Diffusion models based on stochastic differential equations (SDEs) gradually perturb a data distribution p(x) over time by adding noise to it. A neural network is trained to approximate the score ∇x log pt(x) at time t, which can be used to reverse the corruption process. In this paper, we focus on learning the score field that is associated with the time evolution according to a physics operator in the presence of natural non-deterministic physical processes like diffusion. A decisive difference to previous methods is that the SDE underlying our approach transforms the state of a physical system to another state at a later time. For that purpose, we replace the drift of the underlying SDE formulation with a differentiable simulator or a neural network approximation of the physics. We propose different training strategies based on the so-called probability flow ODE to fit a training set of simulation trajectories and discuss their relation to the score matching objective.
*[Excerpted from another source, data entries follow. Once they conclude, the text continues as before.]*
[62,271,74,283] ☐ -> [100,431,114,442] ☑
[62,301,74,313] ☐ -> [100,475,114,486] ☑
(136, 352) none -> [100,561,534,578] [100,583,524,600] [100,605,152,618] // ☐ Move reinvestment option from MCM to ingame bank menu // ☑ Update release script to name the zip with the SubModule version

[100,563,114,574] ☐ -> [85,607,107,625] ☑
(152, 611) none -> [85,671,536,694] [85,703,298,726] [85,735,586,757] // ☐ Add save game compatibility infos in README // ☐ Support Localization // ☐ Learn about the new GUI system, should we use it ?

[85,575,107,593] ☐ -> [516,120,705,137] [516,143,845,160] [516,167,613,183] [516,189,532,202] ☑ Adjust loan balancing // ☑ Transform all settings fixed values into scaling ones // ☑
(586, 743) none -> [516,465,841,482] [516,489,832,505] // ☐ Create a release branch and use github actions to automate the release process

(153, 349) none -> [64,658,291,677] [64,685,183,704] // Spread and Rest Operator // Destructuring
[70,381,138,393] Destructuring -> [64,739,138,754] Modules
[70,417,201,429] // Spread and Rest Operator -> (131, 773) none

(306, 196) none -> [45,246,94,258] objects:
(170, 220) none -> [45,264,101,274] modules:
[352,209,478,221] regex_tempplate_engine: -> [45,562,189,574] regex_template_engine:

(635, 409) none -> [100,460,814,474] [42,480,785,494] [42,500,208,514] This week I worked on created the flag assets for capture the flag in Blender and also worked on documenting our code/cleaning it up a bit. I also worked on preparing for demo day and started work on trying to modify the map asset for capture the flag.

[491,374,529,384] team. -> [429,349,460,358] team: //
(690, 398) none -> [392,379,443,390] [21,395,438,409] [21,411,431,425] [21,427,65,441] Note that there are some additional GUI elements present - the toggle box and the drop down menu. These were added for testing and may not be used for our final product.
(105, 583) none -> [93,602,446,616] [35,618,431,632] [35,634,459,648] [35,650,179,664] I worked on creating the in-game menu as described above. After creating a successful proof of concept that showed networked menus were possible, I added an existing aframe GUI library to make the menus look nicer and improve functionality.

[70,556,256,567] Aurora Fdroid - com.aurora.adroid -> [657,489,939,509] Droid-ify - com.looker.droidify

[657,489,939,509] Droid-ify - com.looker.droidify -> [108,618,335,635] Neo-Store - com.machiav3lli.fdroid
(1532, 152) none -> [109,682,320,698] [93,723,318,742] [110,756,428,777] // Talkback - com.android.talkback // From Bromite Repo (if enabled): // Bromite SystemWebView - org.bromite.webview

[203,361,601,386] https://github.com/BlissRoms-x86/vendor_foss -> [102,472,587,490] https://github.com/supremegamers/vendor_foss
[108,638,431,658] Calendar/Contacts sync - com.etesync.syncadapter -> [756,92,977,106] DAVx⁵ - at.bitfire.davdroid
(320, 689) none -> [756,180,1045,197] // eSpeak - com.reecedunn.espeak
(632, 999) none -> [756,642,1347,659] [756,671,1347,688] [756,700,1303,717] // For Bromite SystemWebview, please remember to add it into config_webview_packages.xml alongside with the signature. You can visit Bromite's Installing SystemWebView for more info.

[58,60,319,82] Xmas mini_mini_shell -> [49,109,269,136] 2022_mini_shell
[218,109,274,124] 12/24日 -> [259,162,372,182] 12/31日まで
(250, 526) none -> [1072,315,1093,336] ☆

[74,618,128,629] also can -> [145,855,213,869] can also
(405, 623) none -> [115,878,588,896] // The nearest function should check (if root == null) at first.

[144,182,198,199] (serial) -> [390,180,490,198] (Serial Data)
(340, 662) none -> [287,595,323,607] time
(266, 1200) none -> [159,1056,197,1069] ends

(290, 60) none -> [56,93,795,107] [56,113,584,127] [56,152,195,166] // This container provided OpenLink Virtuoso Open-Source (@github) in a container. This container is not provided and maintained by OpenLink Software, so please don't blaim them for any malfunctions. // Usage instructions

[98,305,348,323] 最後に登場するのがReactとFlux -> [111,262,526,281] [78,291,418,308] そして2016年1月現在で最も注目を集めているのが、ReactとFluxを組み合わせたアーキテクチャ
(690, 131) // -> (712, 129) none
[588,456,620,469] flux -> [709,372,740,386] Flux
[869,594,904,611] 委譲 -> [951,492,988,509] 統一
For inference, we sample plausible trajectories that evolve towards a given end state using the reverse-time SDE and demonstrate the competitiveness of our approach for different challenging inverse problems.
|Topic||Score Matching via Differentiable Physics|
|When||20.02.2023, 15:00 - 16:30 (Central European Time)|
Benjamin Holzschuh is a 2nd year PhD student at TU München and Max-Planck Institute for Astrophysics. His research focus is at the intersection of Physics and Machine Learning. Prior to starting his doctoral research, he earned both his Bachelor’s and Master’s from TUM.